The 17-bit fingerprint has 131,072 possible values. For two specific same-length sequences at the same locus, the probability of a fingerprint collision is approximately 1 / 131,072 (~7.6 x 10^-6).

Using the birthday-bound approximation, the probability that any pair collides among n distinct same-length alleles at a single locus is roughly n^2 / (2 x 131,072).

131,072

This is just the cardinality of distinct integers that fit in 17 bits 2^17

In practice, the number of distinct same-length alleles at any single locus is very small:

Same-length alleles at one locus Collision probability
2 ~1 in 131,072 (0.0008%)
5 ~1 in 10,486 (0.010%)
10 ~1 in 2,621 (0.038%)
50 ~1 in 105 (0.95%)

ClinVar validation

4,397,869 ClinVar records processed with zero collisions.

At genome scale, what matters is whether any locus across an entire dataset produces a collision. Without the fingerprint -- encoding only by length -- the ClinVar dataset (4.4 million variants) would contain 113 collisions affecting 265 records, all from distinct long alleles at the same locus that happen to share the same length. The Rabin fingerprint separates every one of these cases, bringing collisions to zero. This works because the vast majority of variants are short (SNVs are 1 bp) and stored exactly in string mode, so the fingerprint only needs to discriminate among the small number of length-mode alleles that share a locus and length.

UUIDv5

Every UVID can be converted to a standard UUIDv5 for interoperability with systems that expect UUIDs:

uvid = UVID.encode("chr1", 100, "A", "G")
print(uvid.uuid5())  # e.g. a1b2c3d4-e5f6-5789-abcd-ef0123456789

The namespace UUID is 2696985c-755c-53de-b6b9-1745af20d0fd, derived from uuid5(NAMESPACE_OID, "UVID"). The name bytes are the raw 128-bit UVID value.

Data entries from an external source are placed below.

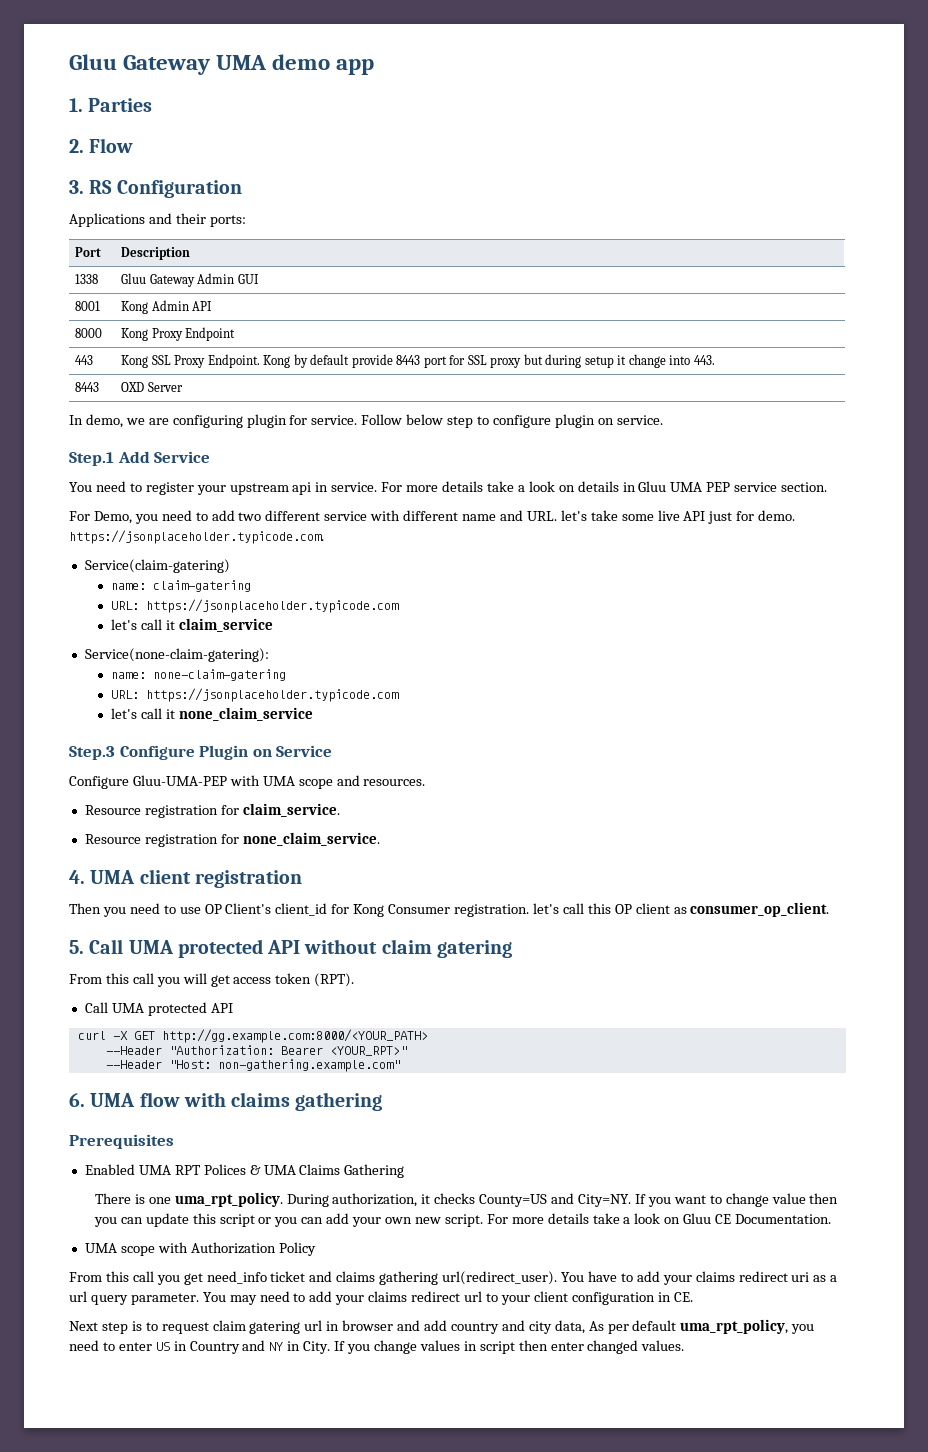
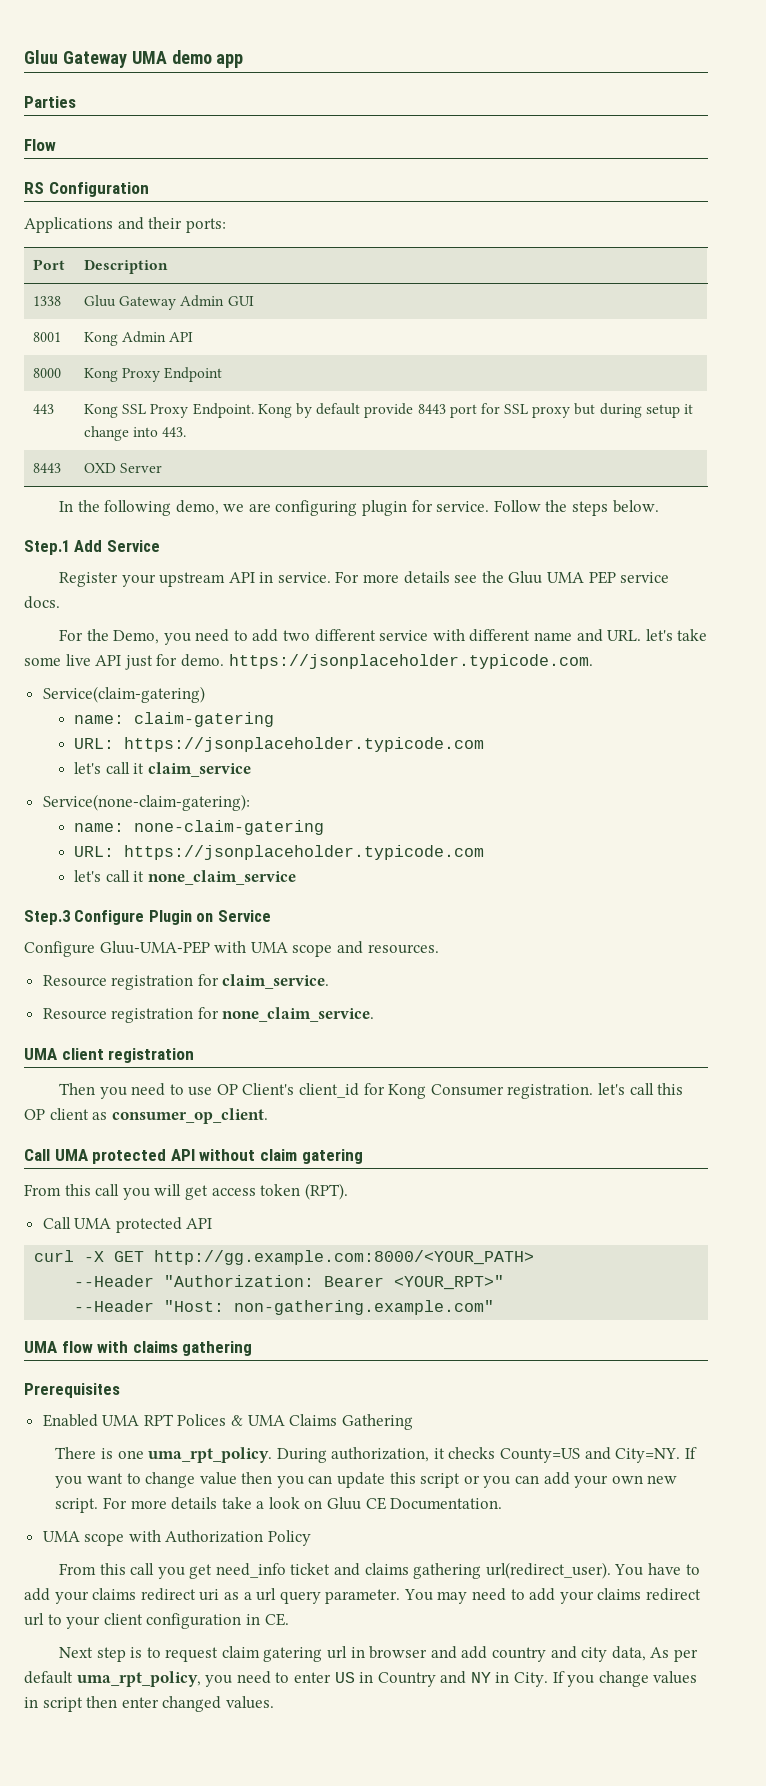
- 1. Parties
+ Parties
- 2. Flow
+ Flow
- 3. RS Configuration
+ RS Configuration
- In demo, we are configuring plugin for service.
+ In the following demo, we are configuring plugin for service.
- Follow below step to configure plugin on service.
+ Follow the steps below.
- You need to register your upstream api in service.
+ Register your upstream API in service.
- For more details take a look on details in Gluu UMA PEP service section.
- For Demo, you need to add two different service with different name and URL. let's take some live API just for demo. https://jsonplaceholder.typicode.com.
+ For more details see the Gluu UMA PEP service docs.
+ For the Demo, you need to add two different service with different name and URL. let's take some live API just for demo. https://jsonplaceholder.typicode.com.
- 4. UMA client registration
+ UMA client registration
- 5. Call UMA protected API without claim gatering
+ Call UMA protected API without claim gatering
- 6. UMA flow with claims gathering
+ UMA flow with claims gathering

UUIDv5 does not preserve sort order

While the UVID itself sorts by genomic position, the UUIDv5 representation does not. Use the raw UVID (hex or integer) when sort order matters.

Sort Order

UVIDs are designed to sort in a useful order when compared as unsigned 128-bit integers:

  1. Linearized position (bits 127-96) -- genomic coordinate
  2. Assembly (bits 95-94) -- GRCh37 before GRCh38
  3. REF mode (bit 93) -- string mode (exact) before length mode
  4. REF content (bits 92-47) -- bases or length+fingerprint
  5. ALT mode (bit 46) -- string mode before length mode
  6. ALT content (bits 45-0) -- bases or length+fingerprint

This means variants at the same position are grouped together, with short exact alleles sorting before longer ones.